# utfutil

Utilities to make it easier to read text encoded as UTF-16.

## Dealing with UTF-16 files from Windows.

Ever have code that worked for years until you received a file from a MS-Windows system that just didn't work at all?  Looking at a hex dump you realize every other byte is \0.  WTF?  No, UTF.  More specifically UTF-16LE with an optional BOM.

What does all that mean?  Well, first you should read ["The Absolute Minimum Every Software Developer Absolutely, Positively Must Know About Unicode and Character Sets (No Excuses!)"](http://www.joelonsoftware.com/articles/Unicode.html) by Joel Spolsky.

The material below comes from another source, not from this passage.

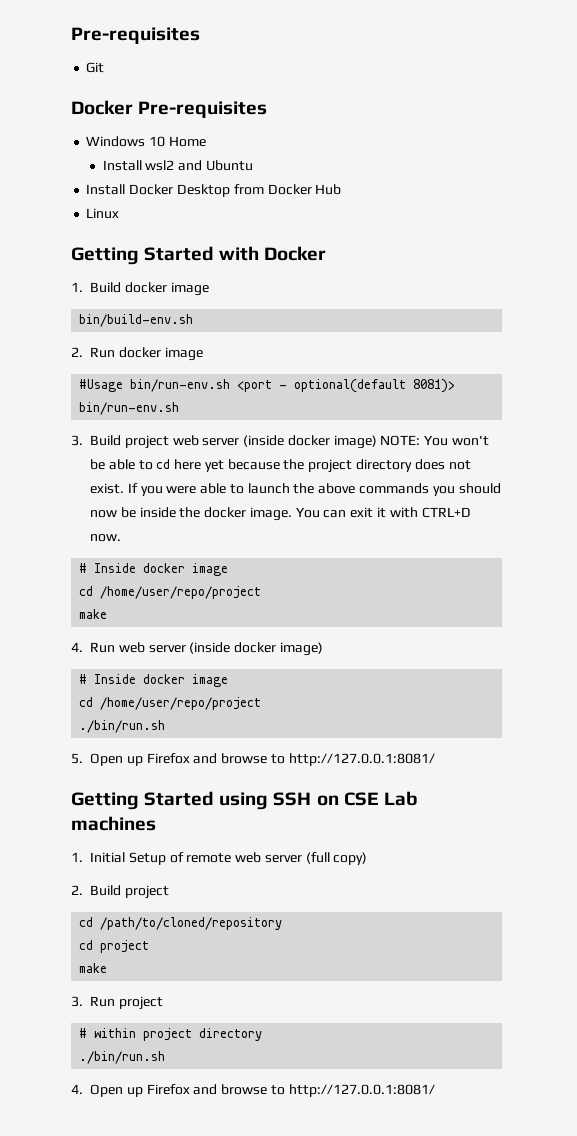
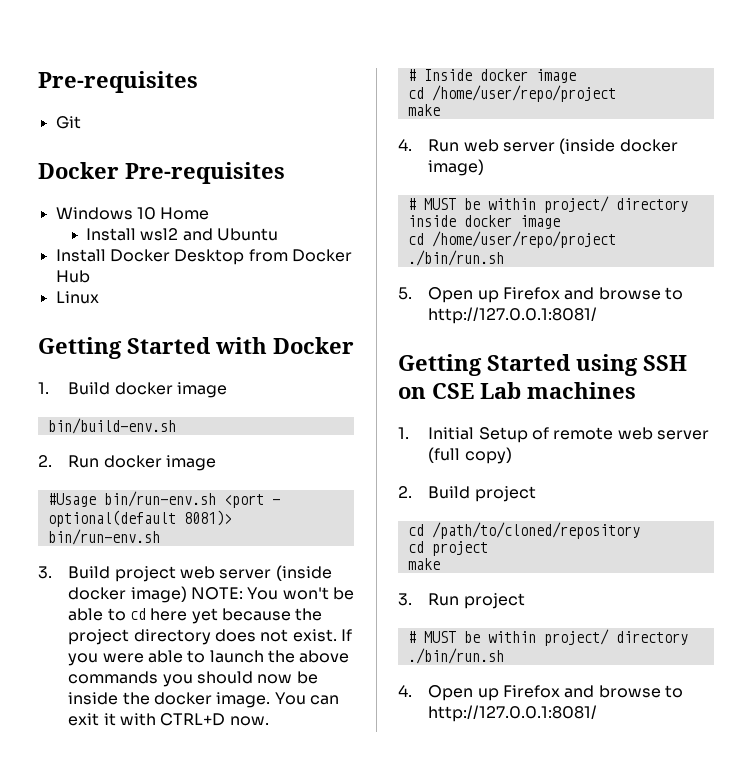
[94,674,137,684] Inside -> [423,196,688,213] [407,215,456,227] MUST be within project/ directory inside
[94,1028,193,1041] within project -> [423,629,609,646] MUST be within project/

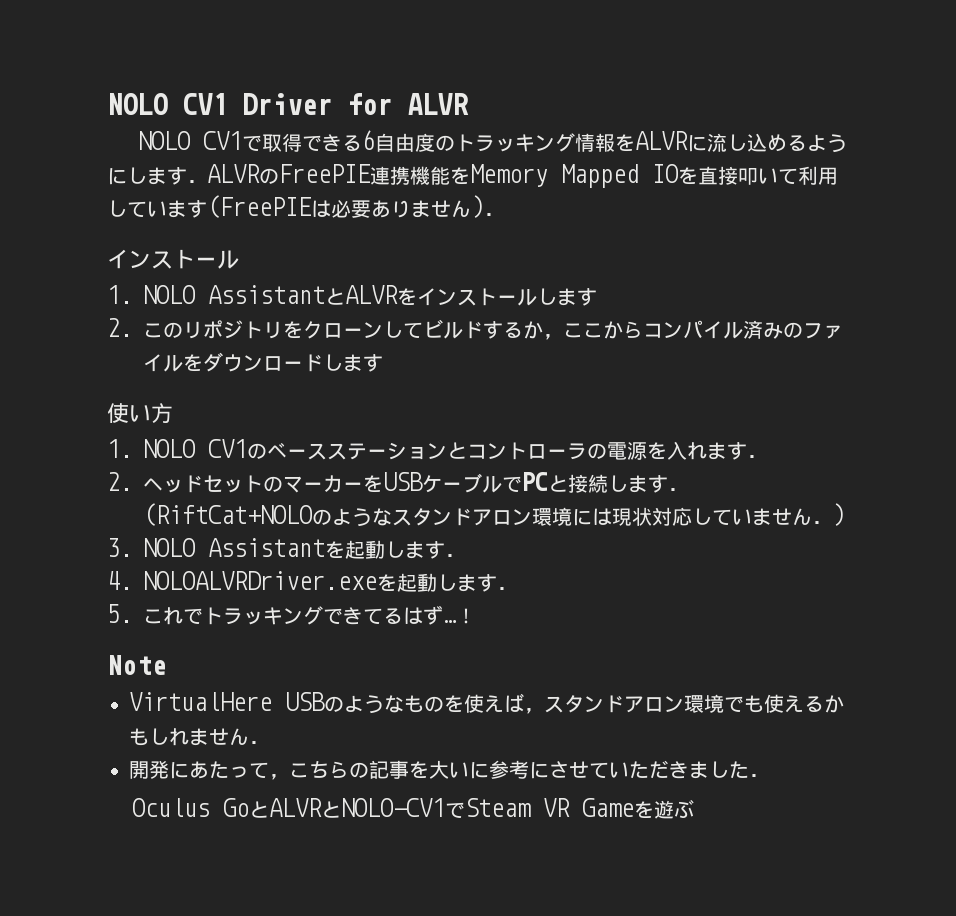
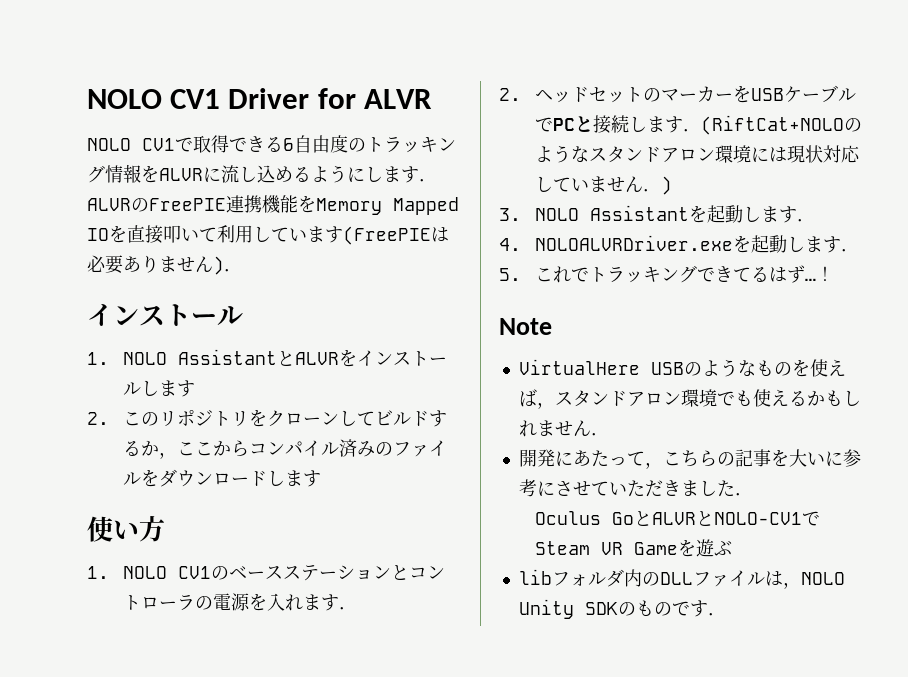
(695, 809) none -> [518,569,845,589] [518,599,726,619] // libフォルダ内のDLLファイルは，NOLO Unity SDKのものです．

Now you are an expert.  You can spend an afternoon trying to figure out how the heck to put all that together and use `golang.org/x/text/encoding/unicode` to decode UTF-16LE.  However I've already done that for you. Now you can take the easy way out change ioutil.ReadFile() to utfutil.ReadFile().  Everything will just work.

### utfutil.ReadFile() is the equivalent of ioutil.ReadFile()

OLD: Works with UTF8 and ASCII files:

```
		data, err := ioutil.ReadFile(filename)
```

NEW: Works if someone gives you a Windows UTF-16LE file occasionally but normally you are processing UTF8 files:

```
		data, err := utfutil.ReadFile(filename, utfutil.UTF8)
```

### utfutil.OpenFile() is the equivalent of os.Open().

OLD: Works with UTF8 and ASCII files:

```
		data, err := os.Open(filename)
```

NEW: Works if someone gives you a file with a BOM:

```
		data, err := utfutil.OpenFile(filename, utfutil.HTML5)
```

### utfutil.NewScanner() is for reading files line-by-line

It works like os.Open():

```
		s, err := utfutil.NewScanner(filename, utfutil.HTML5)
```


## Encoding hints:

What's that second argument all about?

Since it is impossible to guess 100% correctly if there is no BOM,
the functions take a 2nd parameter of type "EncodingHint" where you
specify the default encoding for BOM-less files.

```
UTF8        No BOM?  Assume UTF-8
UTF16LE     No BOM?  Assume UTF 16 Little Endian
UTF16BE     No BOM?  Assume UTF 16 Big Endian
WINDOWS = UTF16LE   (i.e. a reasonable guess if file is from MS-Windows)
POSIX   = UTF8      (i.e. a reasonable guess if file is from Unix or Unix-like systems)
HTML5   = UTF8      (i.e. a reasonable guess if file is from the web)
```

## Future Directions

If someone writes a golang equivalent of uchatdet, I'll add a hint
called "AUTO" which uses it. That would be awesome. Volunteers?